# 'Not Exactly a Nightmare More a Dream Shattered'



## Chris & Andrea (Feb 15, 2008)

Not exactly a nightmare, more a dream shattered. Who could have imagined two years ago what was in store for us, and many more like us, who wanted to live the dream? Especially, as we thought we had done everything right; read the books, done our research and knew exactly what property suited our future needs. For us that was a modern stone built property within a village community away from the hustle and bustle, but still within easy reach of Paphos. Bought off plan at a reasonable price two years ago in the village of Polemi with its local shops, bank, tavernas and excellent school facilities we thought yes we’d done it!
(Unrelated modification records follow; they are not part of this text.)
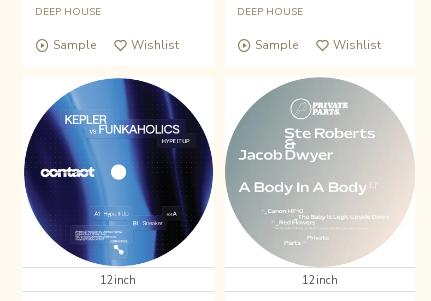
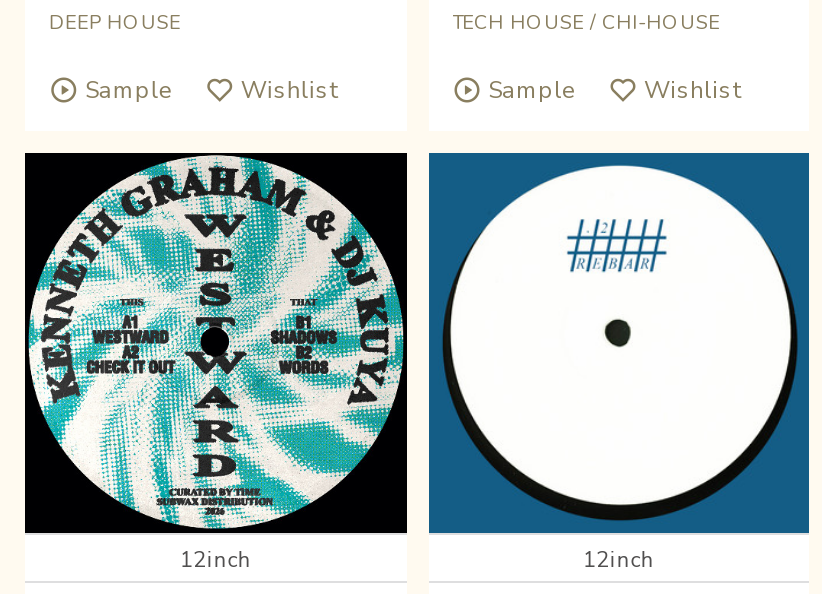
- DEEP HOUSE
+ TECH HOUSE / CHI-HOUSE

- [image]
+ [image]

- [image]
+ [image]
We even had a five year plan to include long term rental before making the permanent move ourselves. As everybody knows the rest is history. The loss in value of UK property and the resulting equity gap between sale and purchase is currently too much for the nerves and we have been forced to reassess our position financially. We have had to be realistic, and for that reason are looking to sadly sell. Hopefully, to ride the storm here then to look at long term rental in Cyprus, which probably in hindsight would have been the better option to begin with! The good news is that we continue to live in what is quintessentially a typical English village, with fine rural views, which we had hoped to swop for the Cypriot equivalent. The bad new is that it's ‘blooming’ cold here! On the bright side, we’ll continue to view with interest contributions to the ‘forum site’ and probably feel slightly jealous of those who have achieved the ultimate dream. In the meantime ..........! PM us if you wish. Best wishes to all Chris and Andrea


----------



## Veronica (Apr 5, 2008)

Chris & Andrea said:


> Not exactly a nightmare, more a dream shattered. Who could have imagined two years ago what was in store for us, and many more like us, who wanted to live the dream? Especially, as we thought we had done everything right; read the books, done our research and knew exactly what property suited our future needs. For us that was a modern stone built property within a village community away from the hustle and bustle, but still within easy reach of Paphos. Bought off plan at a reasonable price two years ago in the village of Polemi with its local shops, bank, tavernas and excellent school facilities we thought yes we’d done it! We even had a five year plan to include long term rental before making the permanent move ourselves. As everybody knows the rest is history. The loss in value of UK property and the resulting equity gap between sale and purchase is currently too much for the nerves and we have been forced to reassess our position financially. We have had to be realistic, and for that reason are looking to sadly sell. Hopefully, to ride the storm here then to look at long term rental in Cyprus, which probably in hindsight would have been the better option to begin with! The good news is that we continue to live in what is quintessentially a typical English village, with fine rural views, which we had hoped to swop for the Cypriot equivalent. The bad new is that it's ‘blooming’ cold here! On the bright side, we’ll continue to view with interest contributions to the ‘forum site’ and probably feel slightly jealous of those who have achieved the ultimate dream. In the meantime anybody want to buy a villa? Probably a bit naughty for asking, but one has to try! PM us if you wish. Best wishes to all Chris and Andrea


WOOPS, Bad lad Chris


----------



## Chris & Andrea (Feb 15, 2008)

Veronica said:


> WOOPS, Bad lad Chris


Hi Veronica,
Feel really guilty now & have edited my initial thread. Difficult to make a tongue in cheek comment without stating the obvious!
Speak soon.
Regards, Chris


----------



## Veronica (Apr 5, 2008)

Chris & Andrea said:


> Hi Veronica,
> Feel really guilty now & have edited my initial thread. Difficult to make a tongue in cheek comment without stating the obvious!
> Speak soon.
> Regards, Chris


aww Chris,
At least it was fairly subtle


----------